Furthermore, the results of these DX initiatives were demonstrated during the 2024 Noto Peninsula Earthquake. The comprehensive EMR system facilitated the sharing of patient information with evacuation centers and long-term care facilities. Moreover, because the information is shared with each patient as a PHR, it was also used for information sharing when patients received medical care at hospitals in their evacuation areas. Additionally, the use of iPhones enabled treatment in locations other than hospital wards. The promotion of DX is also crucial for maintaining the continuity of medical care during disasters.


■”Destroy the ‘Byo-in’ (Hospital for the Sick)” Toward the Construction of a Community-Based Integrated Ecosystem

A super-ageing society requires the construction of a community-based integrated ecosystem that circulates life settings and hospital medical care through the employment of DX and AI. Within the community-based integrated ecosystem, it is essential for “Sho-jo” (commercial support) as a local business to collaborate with medical care, long-term care, welfare, and life support, and to share and circulate information. Within this new framework, hospitals should transform their functions from a “Byo-in” (hospital for the sick) as a place to treat illnesses to a “Ken-in” (institute for health) as a place for health promotion that is the foundation for medical care, health, and life support. The transformation of medical care into a community-based integrated ecosystem will contribute to the quality of life in an aging society.

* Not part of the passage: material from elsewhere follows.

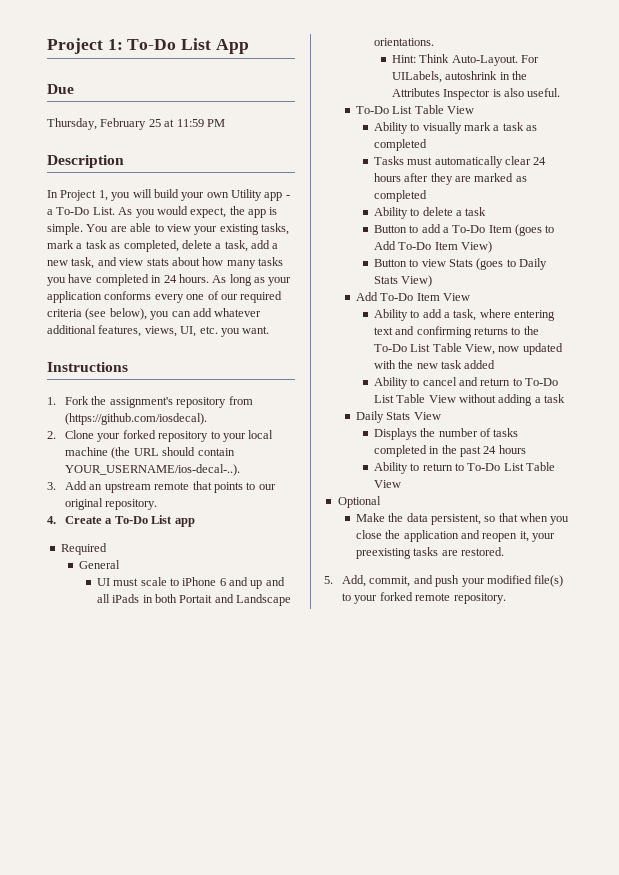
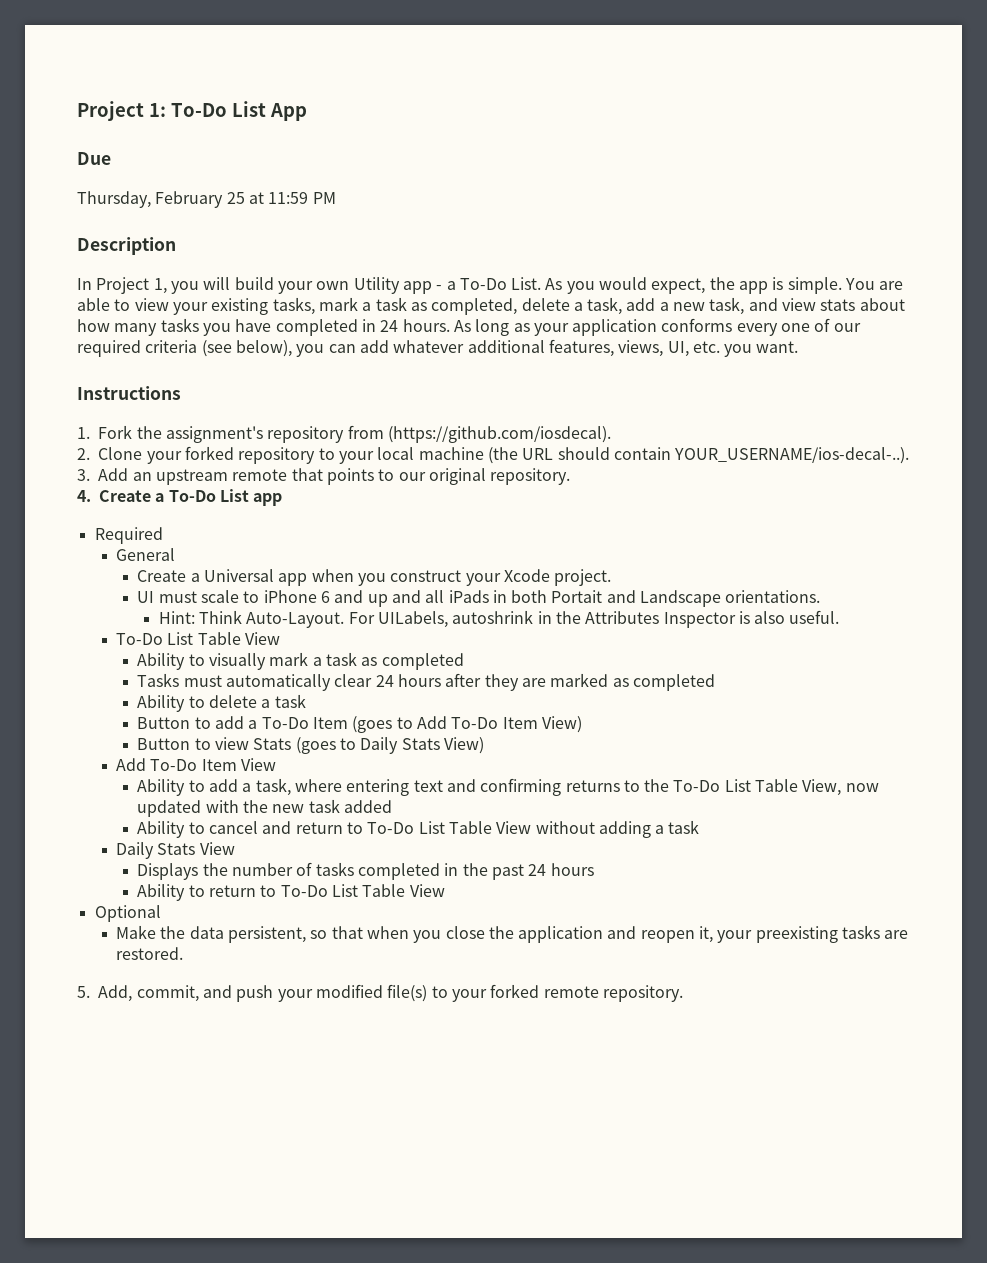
(120, 564) none -> [137,569,612,586] // Create a Universal app when you construct your Xcode project.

The Q&A session after the lecture featured active discussions on topics such as the realization of “one patient, one record,” securing surge capacity in community medicine for future pandemics, incentive design through collaboration between insurers and hospitals, and the outlook for the utilization of AI in medical care.

 

(Photo: Kazunori Izawa)


■Profile:

Masahiro Kanno, M.D., Ph.D. (All Japan Hospital Association Chairman, Keiju Healthcare System CEO)
Dr. Masahiro Kanno is the Chairman of the All Japan Hospital Association and serves as CEO of the Keiju Healthcare System. He graduated from Nippon Medical School in 1980 and earned his Ph.D. in Medicine from Kanazawa University in 1986. Following his doctoral studies, he served as an Assistant Professor in the Second Department of Surgery at Kanazawa University. In 1992, Dr. Kanno was appointed Chief of Surgery at Keiju Medical Center, and in 1993 he became Hospital Director, a position he held until 2008. Since 1995, he has served as CEO of the Keiju Healthcare System. His clinical specialty is gastrointestinal surgery. At the national policy level, Dr. Kanno currently serves as a member of the Medical Care Subcommittee of the Social Security Council at the Ministry of Health, Labour and Welfare, as well as a member of the Study Group on Addressing Physician Maldistribution through the Medical Education and Training System.